Problem statement: Among the lines below, which ones contain the word "display"? Copy every such line.

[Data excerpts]
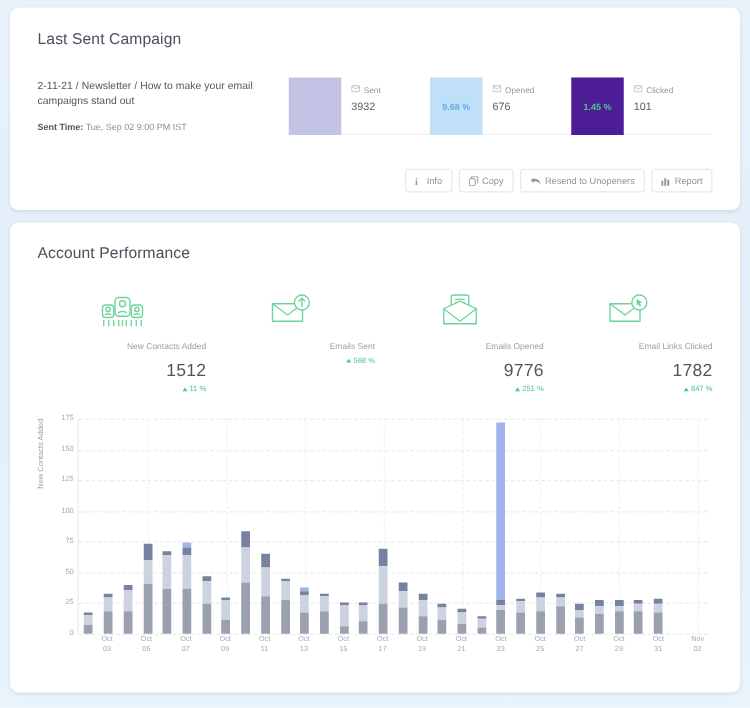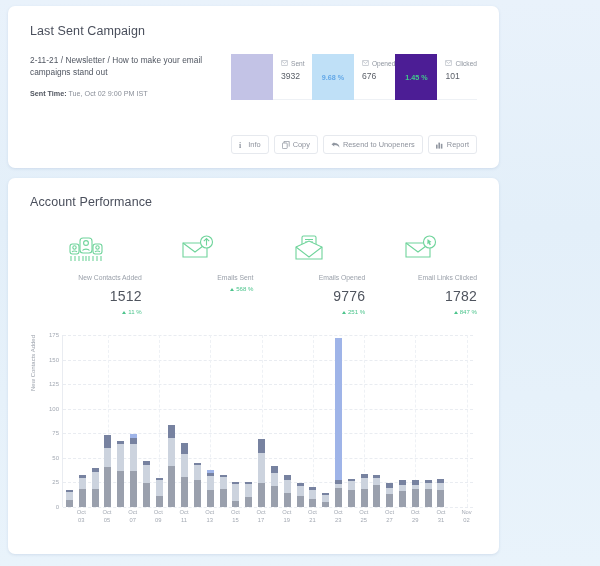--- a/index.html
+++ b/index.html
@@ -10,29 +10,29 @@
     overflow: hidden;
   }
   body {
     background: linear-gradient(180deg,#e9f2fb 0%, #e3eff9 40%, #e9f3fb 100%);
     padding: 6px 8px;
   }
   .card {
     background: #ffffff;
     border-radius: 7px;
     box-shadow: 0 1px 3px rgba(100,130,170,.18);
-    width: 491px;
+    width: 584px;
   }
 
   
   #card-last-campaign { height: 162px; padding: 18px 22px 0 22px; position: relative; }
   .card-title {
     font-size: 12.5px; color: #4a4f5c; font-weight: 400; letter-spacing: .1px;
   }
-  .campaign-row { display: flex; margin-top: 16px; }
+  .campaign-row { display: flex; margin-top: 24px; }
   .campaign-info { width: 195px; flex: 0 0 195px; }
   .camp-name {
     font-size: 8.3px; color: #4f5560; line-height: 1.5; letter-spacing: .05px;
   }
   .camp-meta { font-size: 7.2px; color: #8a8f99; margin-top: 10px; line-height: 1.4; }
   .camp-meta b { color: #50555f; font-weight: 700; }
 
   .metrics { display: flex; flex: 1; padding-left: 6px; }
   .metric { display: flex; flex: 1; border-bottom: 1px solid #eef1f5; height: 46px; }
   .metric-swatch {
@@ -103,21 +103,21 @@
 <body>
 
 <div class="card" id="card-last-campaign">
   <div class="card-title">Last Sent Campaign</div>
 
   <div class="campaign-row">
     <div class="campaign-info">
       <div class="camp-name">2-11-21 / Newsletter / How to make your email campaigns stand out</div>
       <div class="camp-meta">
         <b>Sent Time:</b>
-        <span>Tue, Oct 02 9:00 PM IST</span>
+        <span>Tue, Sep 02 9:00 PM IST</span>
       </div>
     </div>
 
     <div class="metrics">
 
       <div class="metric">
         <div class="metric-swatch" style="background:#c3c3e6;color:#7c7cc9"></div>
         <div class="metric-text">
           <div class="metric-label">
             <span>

Result of this exercise:
-  .campaign-row { display: flex; margin-top: 16px; }
+  .campaign-row { display: flex; margin-top: 24px; }
   .metrics { display: flex; flex: 1; padding-left: 6px; }
   .metric { display: flex; flex: 1; border-bottom: 1px solid #eef1f5; height: 46px; }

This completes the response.